A História da Mostra Internacional de Cinema

Em sua primeira visita ao Brasil, em 1992, o estreante Quentin Tarantino impressionou pela voracidade com que devorava catálogos e assistia aos filmes – mais de quatro por dia. Em 1994, o diretor iraniano Abbas Kiarostami encantou-se com duas crianças que fuçavam latas de lixo numa rua da capital. O menino procurava comida e a menina, revistas de moda. Intrigado, comprou um lanche e colocou ao lado de uma das latas. Ela não o tocou. Inspirado na cena, Abbas escreveu um roteiro, que nunca sairia do papel. Treze anos depois, Leon Cakoff procuraria aquelas mesmas crianças para participar do documentário Volte Sempre Abbas. A menina nunca foi encontrada. Já o garoto mandou um recado a Kiarostami: “Diga a ele para não se preocupar comigo, que estou bem…”. Em 1995, o diretor espanhol Pedro Almodóvar acabou protagonizando um chilique em plena Avenida Paulista. Emocionado ao ver mais de duas mil pessoas aglomeradas no vão do Museu de Artes de São Paulo (Masp) para assistir ao seu A Flor do Meu Segredo, ele enfureceu-se com as condições de exibição: ao lado da rua, com barulho e iluminação inadequada. “Vocês estão arruinando o meu filme”, diria a Leon Cakoff, que conta o caso em seu livro Cinema Sem Fim. As cenas acima compõem um filme real, que completa 32 anos e não tem previsão de término. Trata-se da história da Mostra Internacional de Cinema em São Paulo, inaugurada em 21 de outubro de 1977, mas que teve sua trajetória delineada quatro anos antes pelo crítico de cinema e jornalista Leon Cakoff – na época, programador de cinema do Masp.

Um começo difícil
As condições eram precárias. O Masp não possuía um bom projetor e o acesso aos filmes era difícil. Realizar a primeira edição da Mostra foi uma batalha. O problema da projeção foi resolvido pelo lendário “seu Ernesto”, projetor de 16 mm emprestado pelo Instituto Goethe. E os filmes estrangeiros chegavam com a ajuda das embaixadas no Brasil. Graças à imunidade das “malas diplomáticas” – pelas quais os diplomatas recebiam material para divertimento próprio – esses filmes acabavam indo parar no “seu Ernesto”. Todos os outros precisavam de aprovação. Havia pressões, como o confisco de filmes e cortes de cenas. “Tínhamos que exibir o filme antes para os censores”, lembra Cakoff. Naquele primeiro ano, o festival apresentou 16 longas e sete curtas – e teve vetado um curta chinês. O filme premiado por voto popular foi Lúcio Flávio, o passageiro da agonia, do argentino Hector Babenco.

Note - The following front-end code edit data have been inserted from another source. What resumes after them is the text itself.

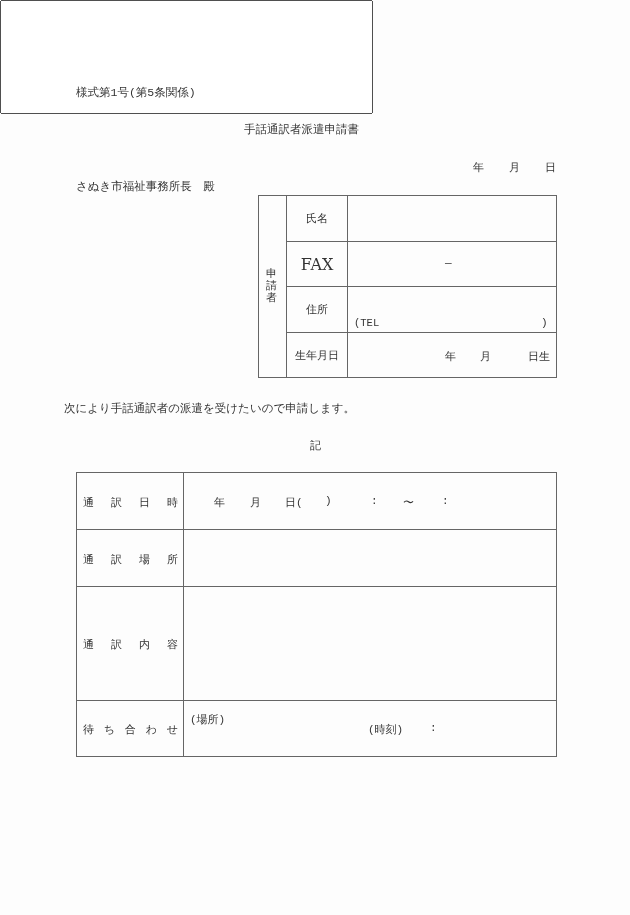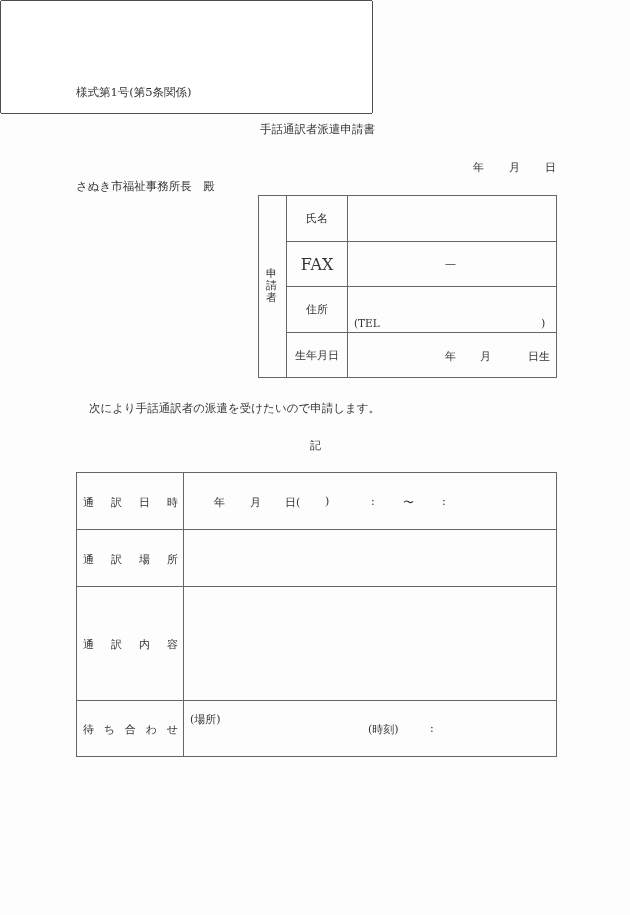"様式第1号(第5条関係)" .abs { font-family: none -> Liberation Mono, monospace }
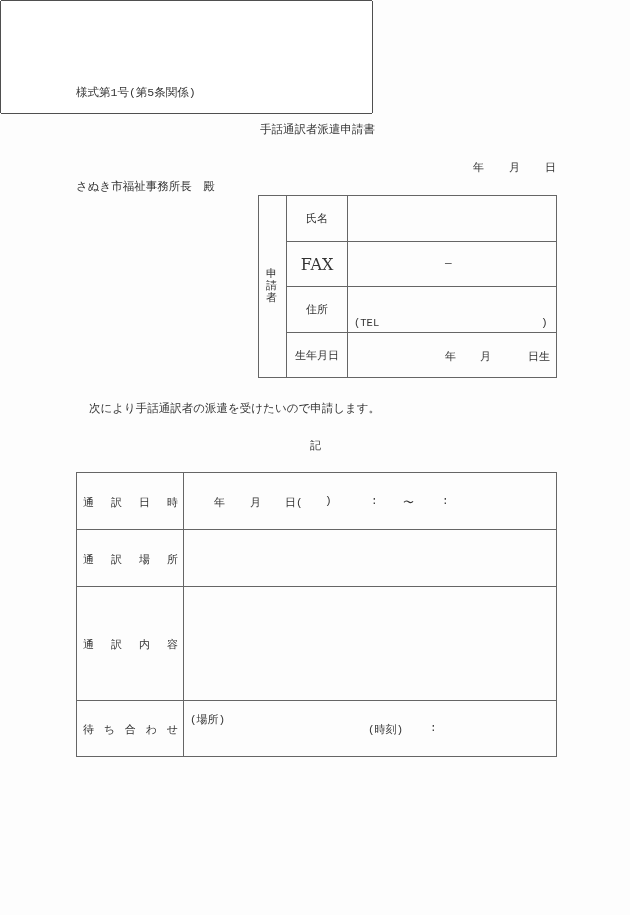"手話通訳者派遣申請書" div.abs { left: 260px -> 244px }
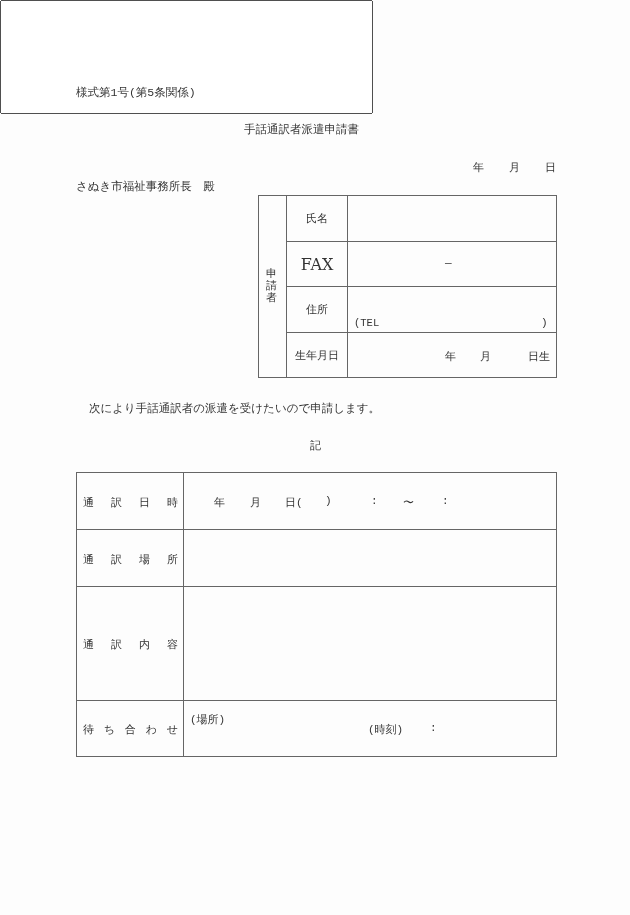"次により手話通訳者の派遣を受けたいので申請します。" div.abs { left: 89px -> 64px }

O cubano A Última Ceia, de Tomás Gutiérrez Alea, venceu a segunda edição, mas foi a partir do festival de 1979 que a Mostra assumiu a sua diversidade. Exibiu, entre outros, A Batalha do Chile, de Patricio Guzmán, sobre a queda de Pinochet, em meio ao governo militar, documentários nacionais de cunho político, O Amigo Americano, de Wim Wenders (diretor de Paris, Texas e Buena Vista Social Club) e A Estratégia da Aranha, de Bernardo Bertolucci. Na abertura, uma surpresa: em meio à apresentação de Amor de Perdição, de Manoel de Oliveira, com cerca de quatro horas de duração, alguns espectadores abandonaram o cinema. Não seria a única vez em todos esses anos. “Fiz a minha parte”, diz Cakoff. Começaram a surgir problemas entre o Masp e a organização da Mostra. Após a sétima edição, a situação piorou quando Pietro Maria Bardi, diretor do museu, acusou Cakoff de ganhar dinheiro com o festival e decidiu não levá-lo adiante. Leon, então, mudou-se para a Secretaria Municipal de Cultura, onde organizou a oitava edição, que teve sessões no Vitrine, Majestic e outros cinemas do circuito. Ainda em outubro de 1984, a censura interrompeu o festival por quatro dias, provocando a ira da mídia internacional. No início da nona edição, a censura em festivais de cinema já estava provisoriamente abolida.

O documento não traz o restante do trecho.